Work with DataFrames and tables with SparkR and sparklyr
This article describes how to use R, SparkR, sparklyr, and dplyr to work with R data.frames, Spark DataFrames, and Spark tables in Databricks.
Manage code with notebooks and Databricks Git folders
Databricks notebooks support R. These notebooks provide functionality similar to that of Jupyter, but with additions such as built-in visualizations using big data, Apache Spark integrations for debugging and performance monitoring, and MLflow integrations for tracking machine learning experiments. Get started by importing a notebook. Once you have access to a cluster, you can attach a notebook to the cluster and run the notebook.
Databricks Git folders allows users to synchronize notebooks and other files with Git repositories. Databricks Git folders help with code versioning and collaboration, and it can simplify importing a full repository of code into Databricks, viewing past notebook versions, and integrating with IDE development. Get started by cloning a remote Git repository. You can then open or create notebooks with the repository clone, attach the notebook to a cluster, and run the notebook.
Clusters
Databricks Compute provide compute management for both single nodes and large clusters. You can customize cluster hardware and libraries according to your needs. Data scientists will generally begin work either by creating a cluster or using an existing shared cluster. Once you have access to a cluster, you can attach a notebook to the cluster or run a job on the cluster.
For small workloads which only require single nodes, data scientists can use single node compute for cost savings.
For detailed tips, see Compute configuration best practices.
Administrators can set up cluster policies to simplify and guide cluster creation.
Single node R and distributed R
Databricks clusters consist of an Apache Spark driver node and zero or more Spark worker (also known as executor) nodes. The driver node maintains attached notebook state, maintains the SparkContext
, interprets notebook and library commands, and runs the Spark master that coordinates with Spark executors. Worker nodes run the Spark executors, one Spark executor per worker node.
A single node cluster has one driver node and no worker nodes, with Spark running in local mode to support access to tables managed by Databricks. Single node clusters support RStudio, notebooks, and libraries, and are useful for R projects that don’t depend on Spark for big data or parallel processing. See Single-node or multi-node compute.
For data sizes that R struggles to process (many gigabytes or petabytes), you should use multiple-node or distributed clusters instead. Distributed clusters have one driver node and one or more worker nodes. Distributed clusters support not only RStudio, notebooks, and libraries, but R packages such as SparkR and sparkly, which are uniquely designed to use distributed clusters through the SparkContext
. These packages provide familiar SQL and DataFrame APIs, which enable assigning and running various Spark tasks and commands in parallel across worker nodes.
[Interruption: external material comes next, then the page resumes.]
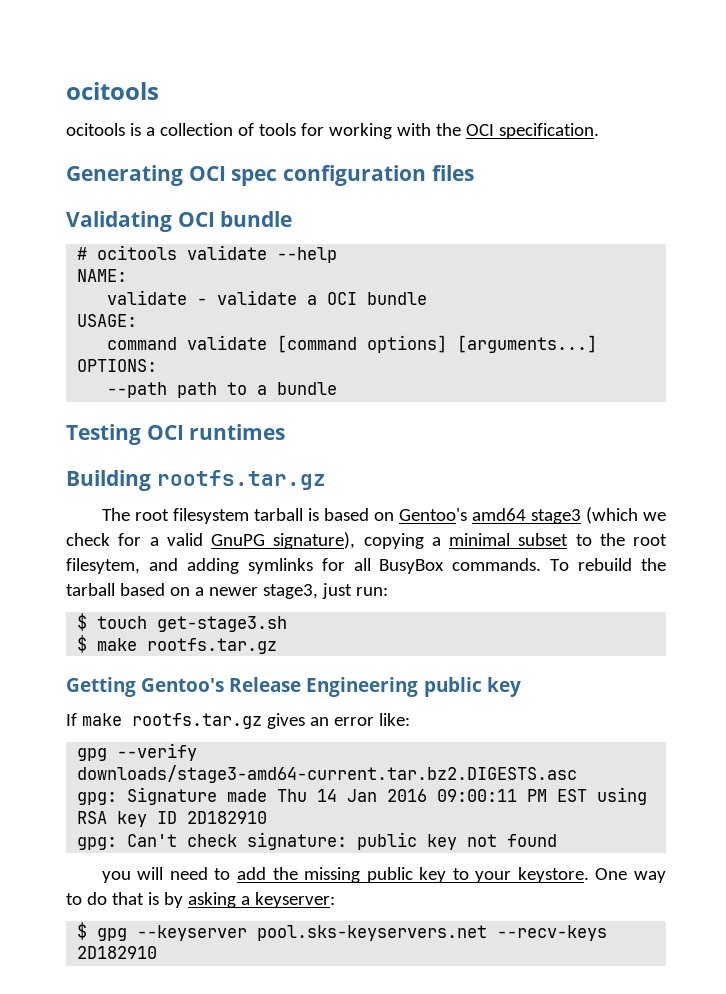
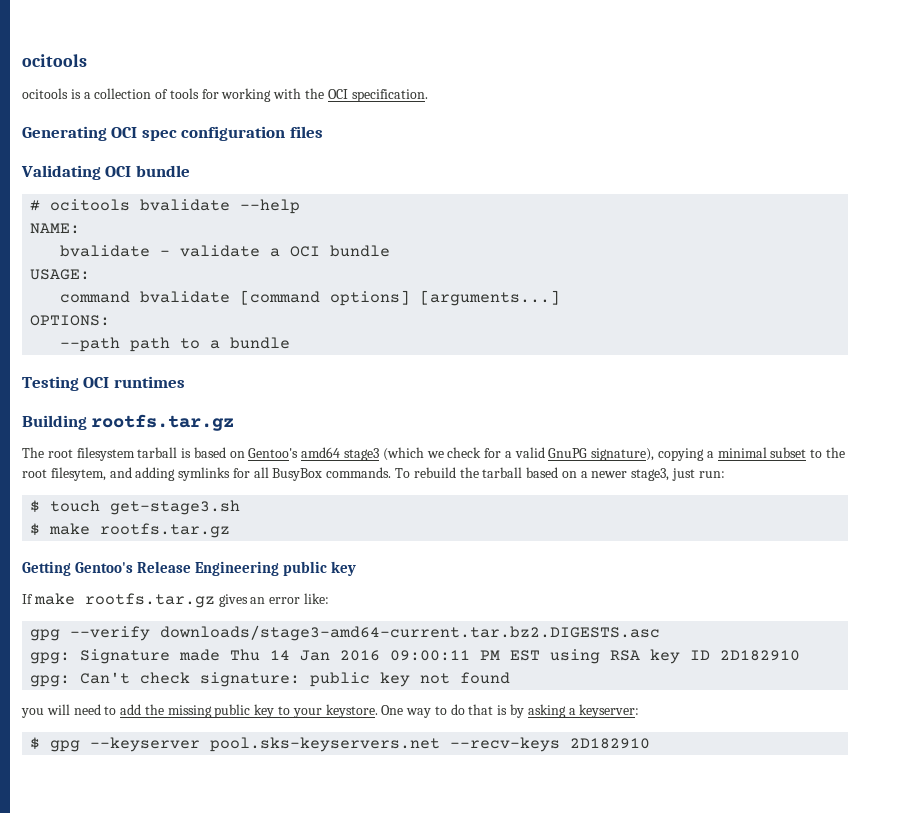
[187,245,268,260] validate -> [140,199,231,211] bvalidate
[107,290,188,305] validate -> [60,245,151,257] bvalidate
[187,335,268,350] validate -> [140,291,231,303] bvalidate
To learn more about sparklyr and SparkR, see Comparing SparkR and sparklyr.
Some SparkR and sparklyr functions that take particular advantage of distributing related work across worker nodes include the following:
sparklyr::spark_apply: Runs arbitrary R code at scale within a cluster. This is especially useful for using functionality that is available only in R, or R packages that are not available in Apache Spark nor other Spark packages.
SparkR::dapply: Applies the specified function to each partition of a
SparkDataFrame
.SparkR::dapplyCollect: Applies the specified function to each partition of a
SparkDataFrame
and collects the results back to R as adata.frame
.SparkR::gapply: Groups a
SparkDataFrame
by using the specified columns and applies the specified R function to each group.SparkR::gapplyCollect: Groups a
SparkDataFrame
by using the specified columns, applies the specified R function to each group, and collects the result back to R as adata.frame
.SparkR::spark.lapply: Runs the specified function over a list of elements, distributing the computations with Spark.
For examples, see the notebook Distributed R: User Defined Functions in Spark.
Databricks Container Services
Databricks Container Services lets you specify a Docker image when you create a cluster. Databricks provides the databricksruntime/rbase base image on Docker Hub as an example to launch a Databricks Container Services cluster with R support. See also the Dockerfile that is used to generate this base image.
Libraries
Databricks clusters use the Databricks Runtime, which provides many popular libraries out-of-the-box, including Apache Spark, Delta Lake, and more. You can also install additional third-party or custom R packages into libraries to use with notebooks and jobs.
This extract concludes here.